Customers Don't Know What They Want

But They Know What They Don't Like

The phrase "customers don't know what they want, but they know what they don't like!" is one of my favorite phrases. I usually toss it out when a customer requests a change after testing one of our deliverables. The developer did what was asked, but that's not what the customer wanted. When the developer gets flustered, I remind them that sometimes you have to see the deliverable to realize what you actually want or communicate what you want correctly.

I'm not sure where the phrase came from originally, but I learned it working as a web developer. It is something my boss used to say. The phrase seems intuitive enough, but it occurred to me the other day that this phrase is connected to agile concepts.

For some background, I used to work at a small web development shop called Orajen in 2007. We partnered with design firms like Turnpost to create beautiful and functional websites. At the time, CSS was not very advanced or consistently implemented, so the website designs tended to push the limits of what could be implemented. I saw a YouTube short today discussing some old websites that are still online and they poked fun at the table layout one of the sites still has. In the younger years of the internet, tables were the only good way to get a website to layout consistently across browsers. "The Semantic Web" was still a new idea back then. We did whatever we could to just make websites work in Internet Explorer and Safari.
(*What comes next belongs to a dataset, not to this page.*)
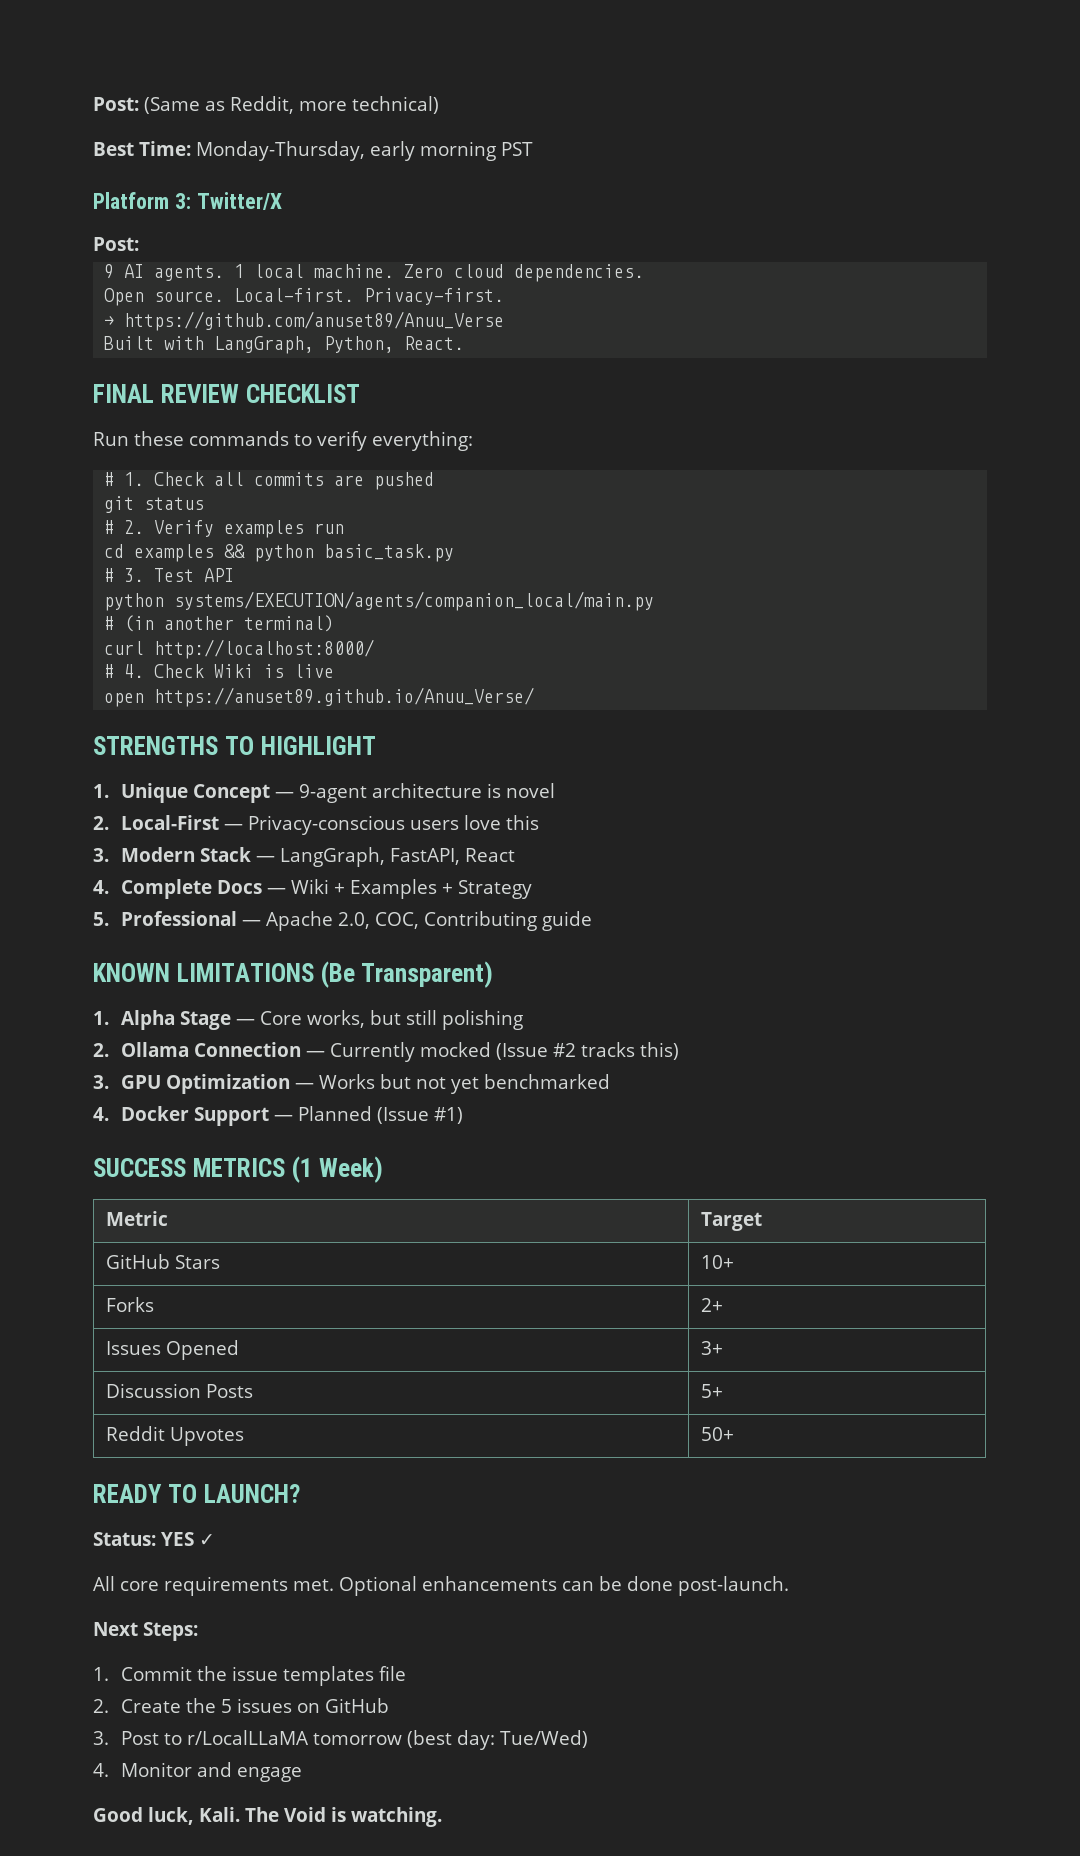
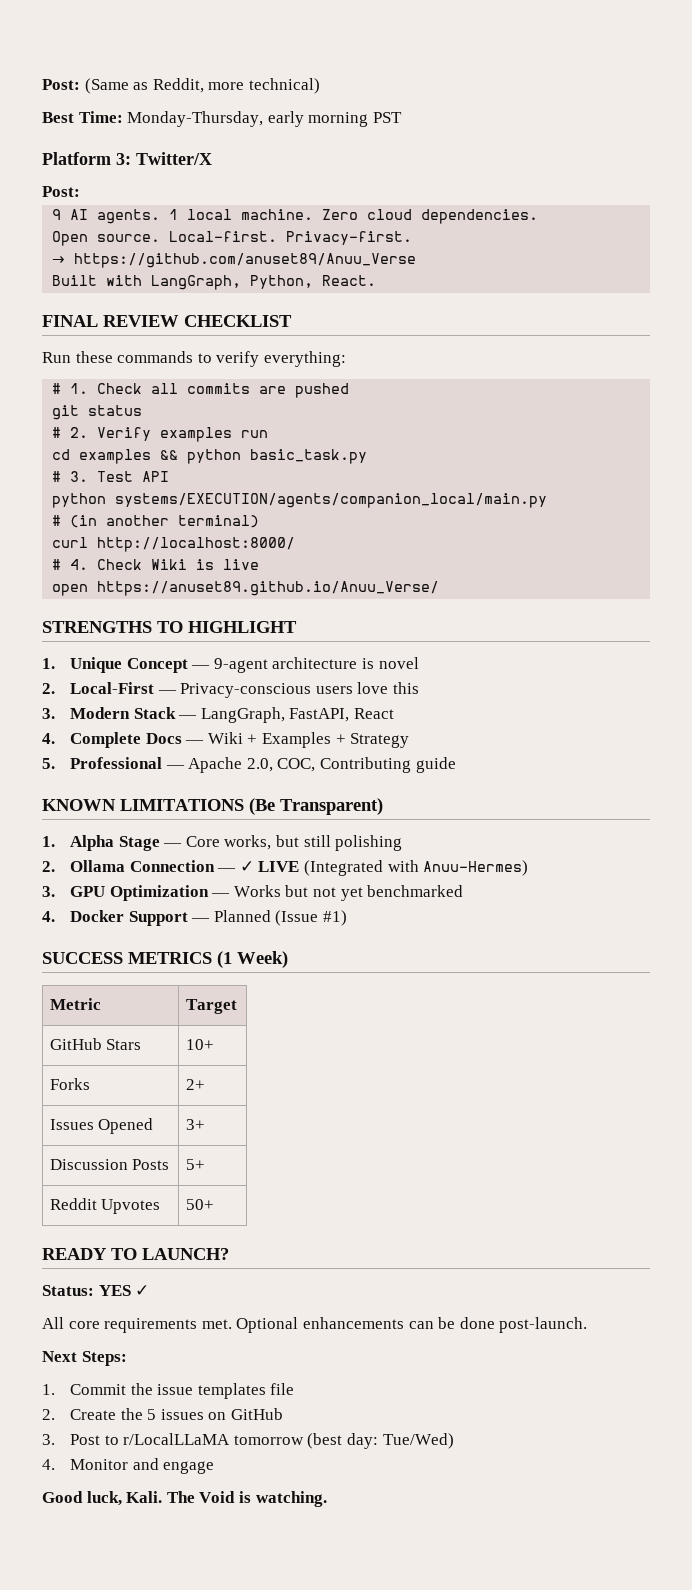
- 2. Ollama Connection — Currently mocked (Issue #2 tracks this)
+ 2. Ollama Connection — ✓ LIVE (Integrated with Anuu-Hermes)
As part of the website development process, a client would share their budget, provide whatever input they could, be informed of current trends, and then eventually be presented with several designs. This is the first point when the customer can change their minds or reimagine the result. Changes would be made collaboratively and the customer would pick a design to move forward with. Then, a Photoshop file of the refined design would be sent to Orajen for implementation. My job was to create a Dreamweaver template of HTML, write the CSS & JavaScript, and wire up any features, like signing up for newsletters. We used lorem ipsum to create filler text content so the client could get an idea of what the website would look like once all the content was in place.

Once a draft of the website was complete, we would post it to a QA region and share the link with our partners at Turnpost and the customer. This is when the customer would get their first look at the design in a web browser and, invariably, something wouldn't be right. Now that they could see it, the font would be too small, not the right font face, etc. So began the feedback loop. They would request changes and we'd make the changes and push them to QA.

Orajen wasn't formally an agile development team, but I believe that we did embrace parts of the Manifesto for Agile Software Development. For example, our customers tended to be local to the area and we often met them at their offices or they would visit us. Our office was near the Turnpost office, so we also met with the designers regularly. Those activities are very much in line with "individuals and interactions over processes and tools". Working closely with our customers and partners meant that we were also collaborative and quick to change. Finally, since we built websites, you could argue that our QA region was the "working software" over any documentation. (A little weak since we wouldn't document a website, but close enough!)

I believe the concepts of Agile have endured for so long because they are practical and have humanity in them. Agile codifies the idea of getting people together to solve problems and build solutions together. I also like the idea that we should not put so much energy into delivering perfection. Deliver something, get input, and then make improvements. Reminds me of another saying: "Perfect is the enemy of good."